Between them, Dwight and the curator had got the Dyak moving feebly again, and, dragging and pulling him roughly, they all managed to crawl on through the jungle. Once lost in the underbrush, safety was assured by vigilance, for their adversaries dared not show themselves, either. It grew steadily darker, and the crash and boom of thunder kept up unceasingly. Now and then the vivid flashes would light up the dark glades and a black form would be seen through the trees, when the insignificant pop! of the pistols would ring out.

“Now, boys, it’s dark enough to make time!” said the curator, halting the party. “Here are two poles that I picked up while crawling along. Make a stretcher of them, and you two carry Sadok, while I cover your retreat.”

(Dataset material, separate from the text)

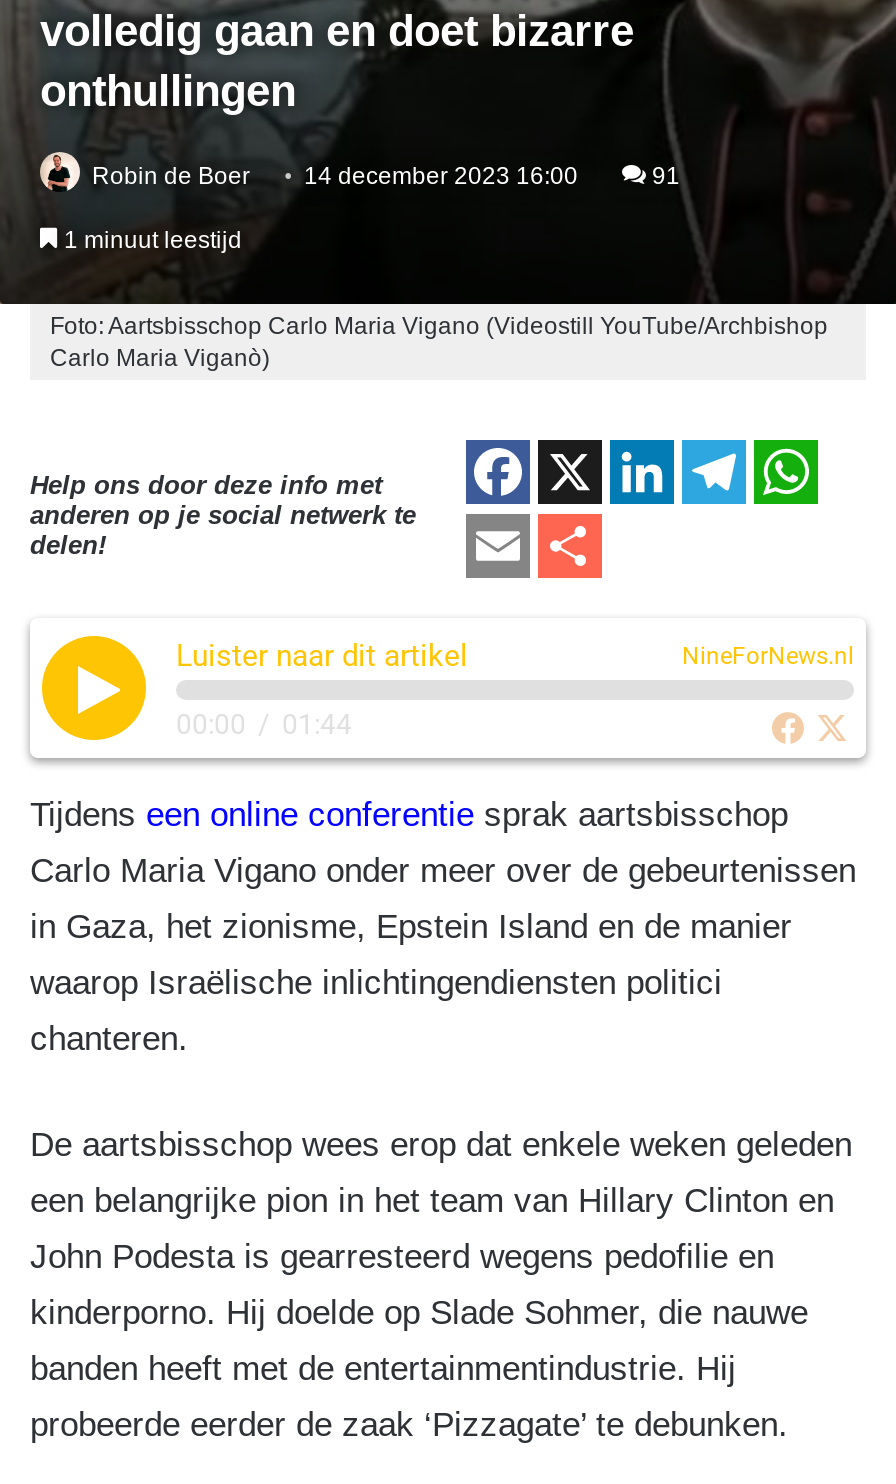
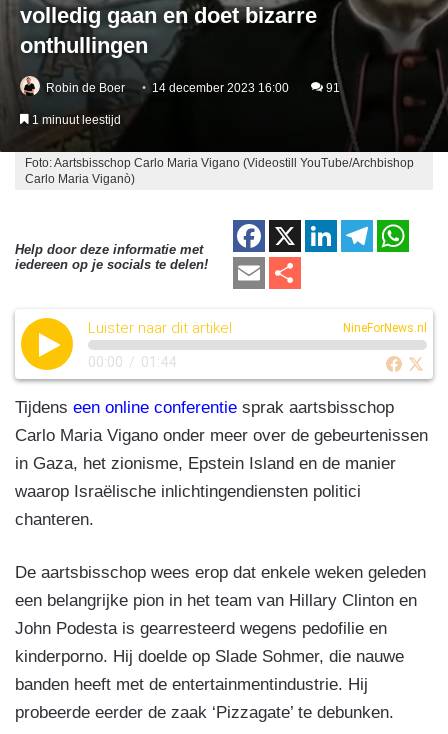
[30,469,416,559] Help ons door deze info met | anderen op je social netwerk te | delen! -> [15,242,208,272] Help door deze informatie met | iedereen op je socials te delen!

They rolled a tent fly around the two poles and laid Sadok on the narrow strip of canvas left in between them, while the curator crept off into the jungle to reconnoiter. The crash of Nicky’s revolver in his hands came to them once, and after a time he returned and they rose to push on. The Dyak was heavy, and the two boys staggered along, forcing their way through maddening vines and thorn ropes that tore at them in the dark. Behind them, somewhere, was the curator, covering the slow retreat, circling through the forest, occasionally visible when a lightning flash lit up the jungle with its vivid glare.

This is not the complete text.